RediSQL for analytics

RediSQL is a module for Redis that embed a completely functional SQLite database.

RediSQL enables new paradigm where is possible to have several smaller decentralized databases instead of a single giant one.

In this blog post, we are going to explore how RediSQL can be used for storing analytics data.

Redis is always been used for storing fast data and so it is an extremely interesting software for analytics solution.

We are now going to describe the problem, explore some data structures that may help and finally sketch a possible solution using RediSQL.

At the end of the article, there is actual python code that you can run.

Problem

Suppose you are interested in following the user around your website, and you will like to know what buttons they click, what events they trigger, what form the focus on and so on and so forth.

All these events are quite simple to catch using javascript and client-side code, but then you need to store them in your database to analyze them further and extract new information and value for your business.

However, you would prefer to avoid to put too much pressure on your main database that is already busy storing all the essential information for the business.

Data Structure

One of the advantages of using SQL is the possibility to use and declare the shape of your data.

For this specific problem, our data are quite simple. We want to store a user identifier (it may be its alias, nickname, ID in the main database or even something else), the IP address of the user, the timestamp when the event was triggered and finally the event itself.

We are going to represent the identifier, the IP address and the timestamp as strings. Yes, unfortunately, SQLite does not provide a time type, to use a string is quite a reasonable choice, another one could be to use integers and to save the timestamp as Unix epoch of the event.

Events

Representing the events may be a little complex and it really depends on your use case. Suppose you are just listening to specific events like "Sales", "Register", "Login" or "Submit form" you could simply store them as strings.

However you can be a little more sophisticated as well, and associate to every Sales some other data like "amount", "shipping cost" or "total elements sold" or again improve the "Submit form" with information about the web page, like the URL of the page or if it was the A or the B version of your A/B test.
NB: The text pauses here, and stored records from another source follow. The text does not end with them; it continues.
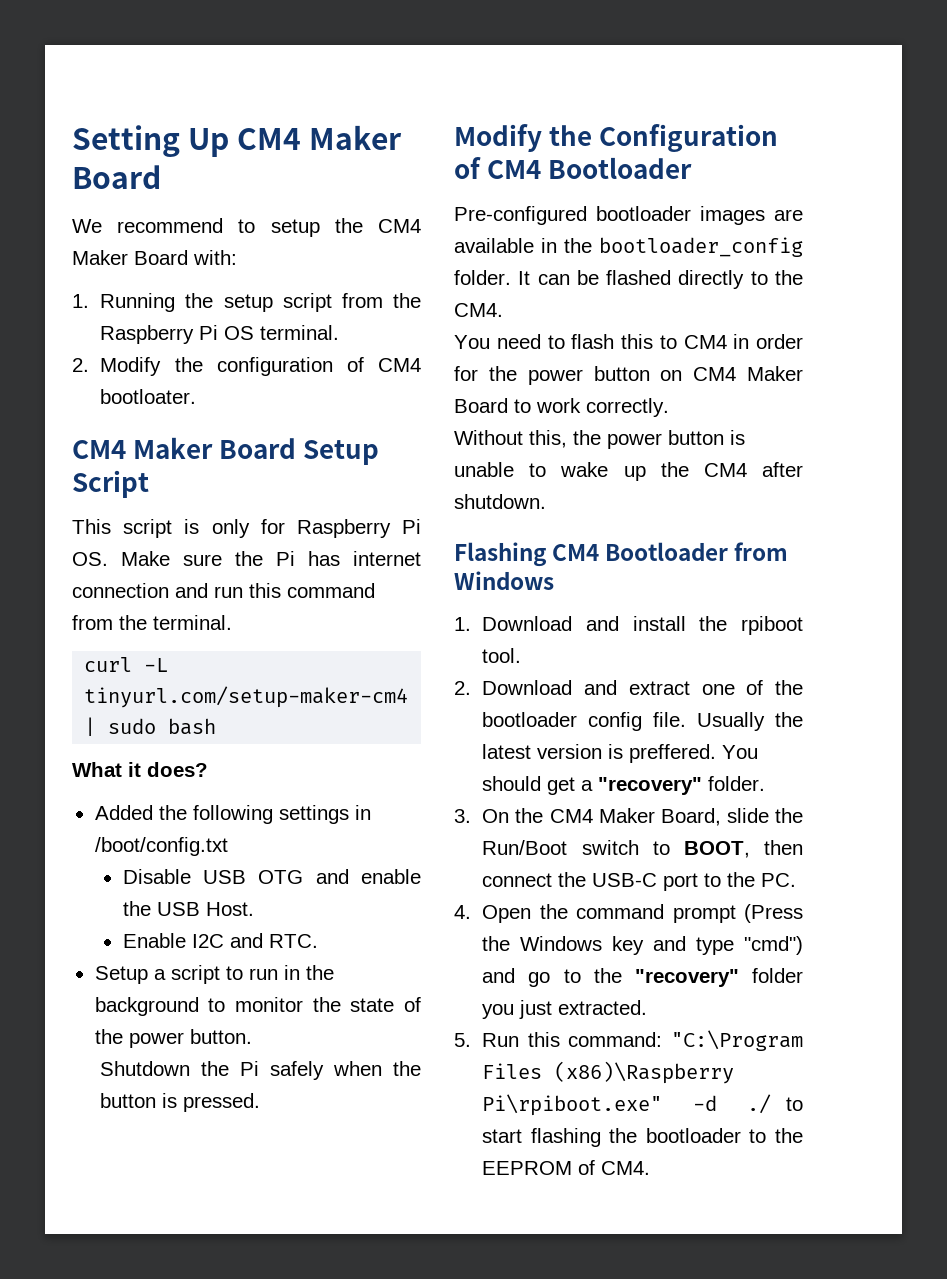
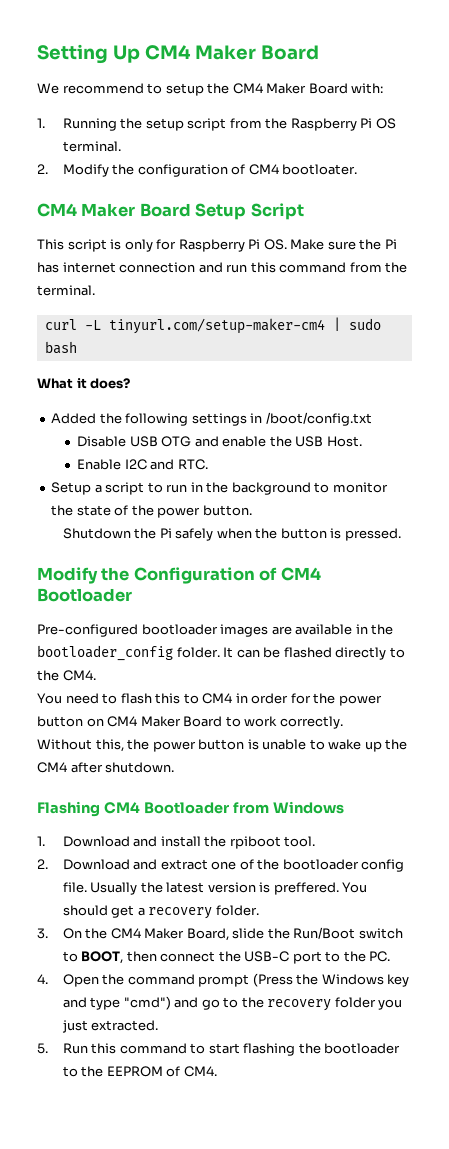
- You should get a "recovery" folder.
+ You should get a recovery folder.
- 4. Open the command prompt (Press the Windows key and type "cmd") and go to the "recovery" folder you just extracted.
+ 4. Open the command prompt (Press the Windows key and type "cmd") and go to the recovery folder you just extracted.
- 5. Run this command: "C:\Program Files (x86)\Raspberry Pi\rpiboot.exe" -d ./ to start flashing the bootloader to the EEPROM of CM4.
+ 5. Run this command to start flashing the bootloader to the EEPROM of CM4.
And so on and so forth.

JSON or Tables

If your events are quite static and you already know what you are going to store the best approach is to use tables.

An idea could be to use this representation for the table Events:

| event_id | user_id | ip_address | timestamp |
|----------|---------|------------|-----------|

And then different tables for each type of events, like:

Sales:

| event_id | amount  | shipping_cost | total_elements_sold |
|----------|---------|---------------|---------------------|

Submits:

| event_id | url_page | A/B_version |
|----------|----------|-------------|

Where event_id is a Primary key to the table Events and a Foreign key on the table Sales and Submits.

This approach works really well, the shape of your data will be always known and it will be fast, however, you actually need to know what you are saving in your DB and change the structure of the table is quite complex.

A different approach will be to store directly JSON in your table.

The new schema will be only a single table, Events:

| event_id | user_id | ip_address | timestamp | data |
|----------|---------|------------|-----------|------|

The column data will be of type text and it will store anything you want if encoded in JSON.

Of course, it is also possible to run any kind of computation on the JSON data including filters and selection.

Using JSON you gain a lot of flexibility but you are not sure anymore of the shape of your data and if you are not careful it may cause some headaches.

Solution Sketch

In this section we are going to get through a possible implementation of the above solution, we are going to use the JSON variant since I believe that not everybody knew that SQLite could handle JSON so well.

I am assuming you already know how to get a Redis instance and how to load a module into it, if not make sure to check out the readme of the project

We are going to automate as much as possible in this tutorial, in this way your analytic script will just run.

The very first thing to do is to get a working connection to your Redis instance, any Redis binding should make this process quite simple, here an example in python.

import redis
r = redis.StrictRedis(host='localhost', port=6379, db=0)

Now that you have established a connection the next step is to create a RediSQL database, RediSQL can manage multiple, completely independent databases, each associated with a Redis key, for this simple example we are going to use only one database that, with a lot of fantasy, DB.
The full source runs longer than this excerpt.